Venturing overseas to get a degree makes you attractive to employers – and it’s fun.
Thanks to David Comp for the tip on this article. David also points to the oddly cheery “and it’s fun” in the subtitle, as well as the fact that this fun factor (which we can’t help agree with) is never discussed in the actual article. David asks: “Why then did the author feel the need to include this in the sub-title of the article?” A good question, especially when you consider the last line of the article:
“If you don’t like it, you can always go home.”
Fair enough and certainly true. But related to both David’s take on the balance between an academically rigorous study abroad program and one in which students are able to travel, drink “underage,” and generally cut loose, as well as this idea of whether study/living abroad is always “fun,” I’ll throw out there that: 1) life abroad is not always fun and 2) even the un-fun parts can still be beneficial.

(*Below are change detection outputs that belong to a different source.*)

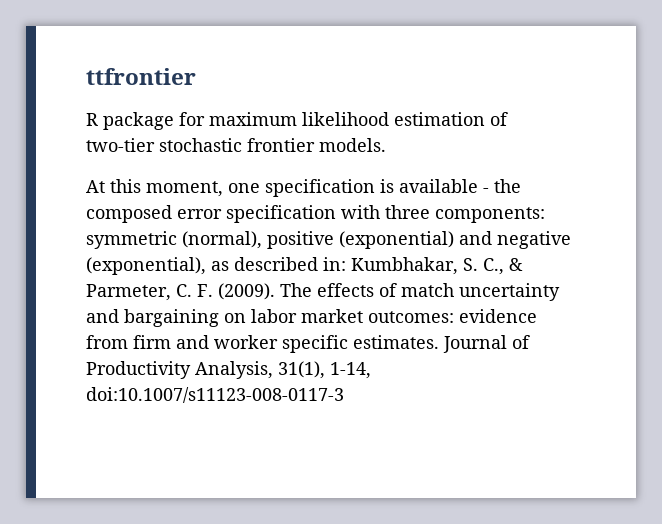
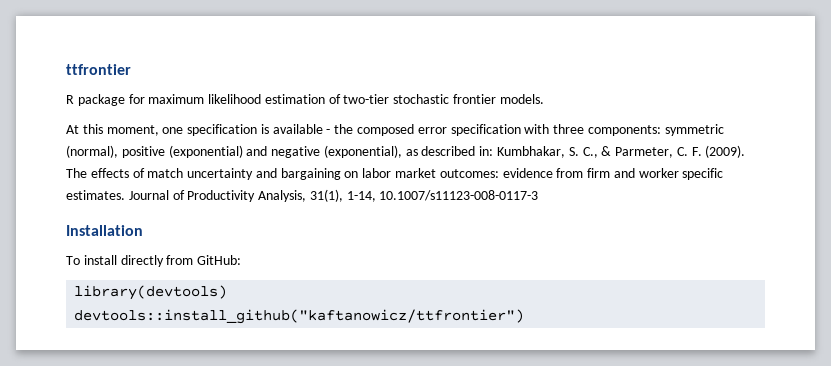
[86,387,344,403] doi:10.1007/s11123-008-0117-3 -> [379,190,539,201] [66,225,143,236] [66,255,242,267] [74,285,228,300] [74,309,525,324] 10.1007/s11123-008-0117-3 // Installation // To install directly from GitHub: // library(devtools) // devtools::install_github("kaftanowicz/ttfrontier")

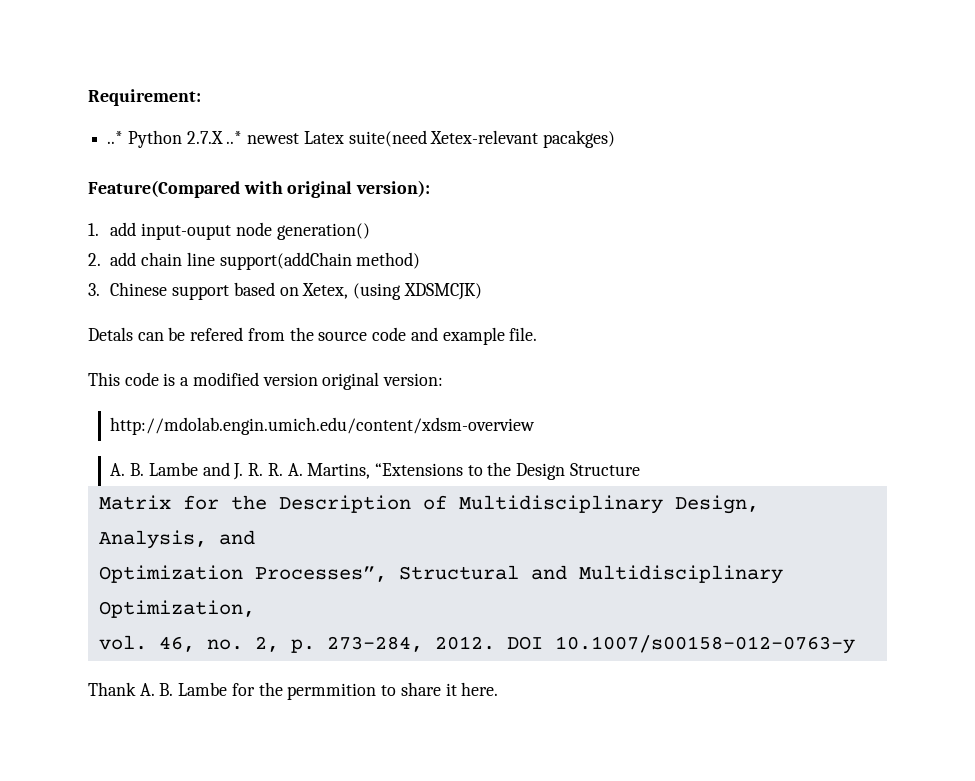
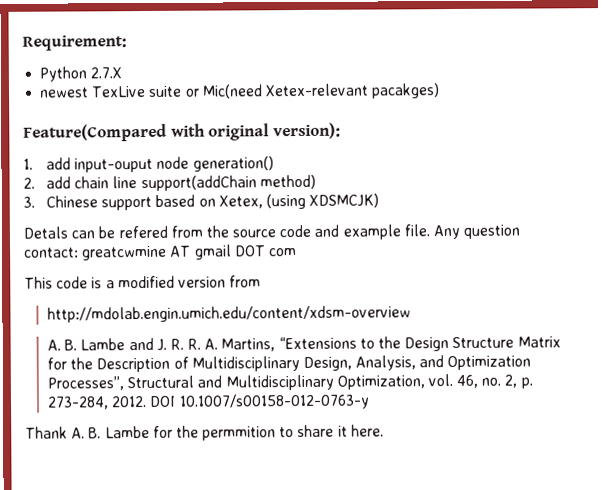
[107,131,124,144] ..* -> (127, 43) none
[226,130,427,147] ..* newest Latex suite(need -> [39,84,263,99] // newest TexLive suite or Mic(need
(538, 334) none -> [433,224,521,240] [24,244,297,261] Any question contact: greatcwmine AT gmail DOT com
[322,372,444,390] original version: -> [229,275,262,288] from
(640, 469) // -> (515, 342) none
(255, 537) // -> (445, 361) none
(255, 609) // -> (425, 382) none

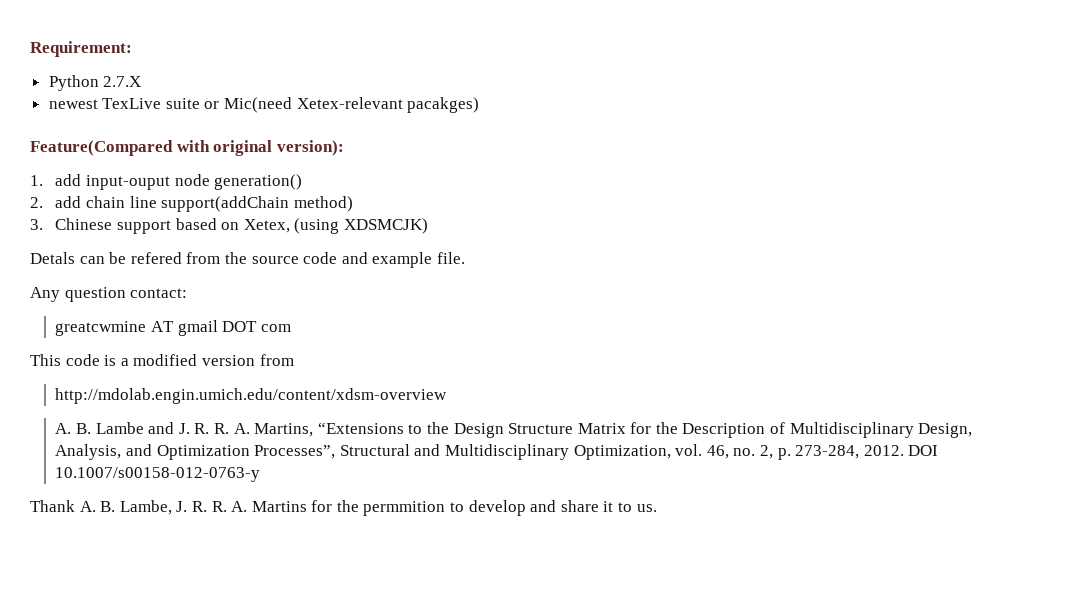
(430, 230) none -> (465, 258) //
(79, 252) none -> (188, 293) //
[104,424,384,441] Lambe for the permmition to share it here. -> [119,500,657,516] Lambe, J. R. R. A. Martins for the permmition to develop and share it to us.

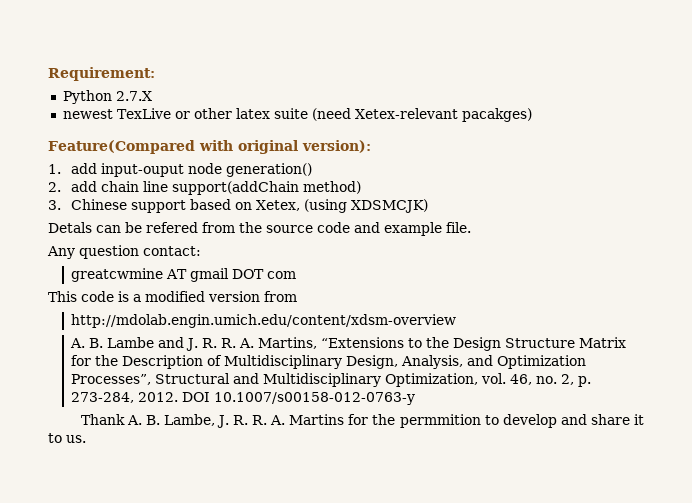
[165,97,293,113] suite or Mic(need -> [174,108,351,121] or other latex suite (need

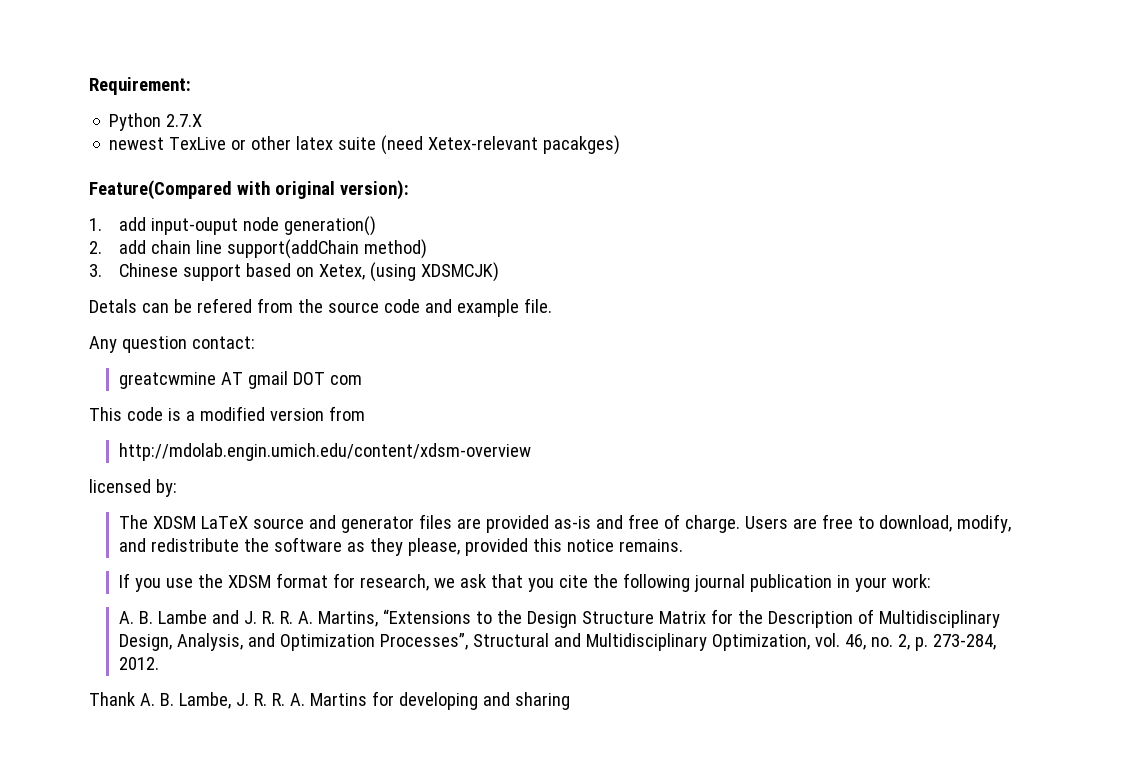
(457, 321) none -> [89,479,177,497] [119,514,1012,533] [119,537,684,556] [119,573,932,592] // licensed by: // The XDSM LaTeX source and generator files are provided as-is and free of charge. Users are free to download, modify, and redistribute the software as they please, provided this notice remains. // If you use the XDSM format for research, we ask that you cite the following journal publication in your work:
[182,392,416,405] DOI 10.1007/s00158-012-0763-y -> (160, 663) none
[372,414,644,428] [48,433,86,443] the permmition to develop and share it to us. -> [398,692,570,710] developing and sharing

A quick example: my girlfriend studied abroad in Paris for a semester, though it was supposed to be a year: she cut it short because the experience was a difficult one for her (she didn’t like it, so she went home, I suppose). That doesn’t mean she didn’t like everything about the experience. There were many parts of France and the French and life with her host family that she loved. But there were also an overwhelming number of difficulties (expenses and difficulties with overaggressive and culturally-insensitive French men, to name but two) that made her experience a truly “un-fun” one, so much so that she cut her time there short. She didn’t have “fun” on her study abroad experience in the same way many people do—traveling every weekend and drinking into the wee hours every night. Yet her experience in Paris was still very formative. She gained important skills that she continues to use to this day—not just language and cultural skills, but also perseverance, adaptation, and self-reliance. Despite some negative experiences, she still holds a great affection for France and the French people. And despite the fact that she wasn’t able to travel all over Europe like many of her classmates, she came away from the experience with a desire to see more and go further, a desire which she has been trying to satisfy through further international experience and travel as she gets older.
As David says, everyone has a different definition of fun. In the same way, the “success” of a study abroad experience can come in different ways for different people. It’s important to both be open to what comes your way while you’re actually studying abroad, and to allow yourself the opportunity to discover how that study abroad experience continues to affect you (perhaps in unexpected ways) as you move further away from it.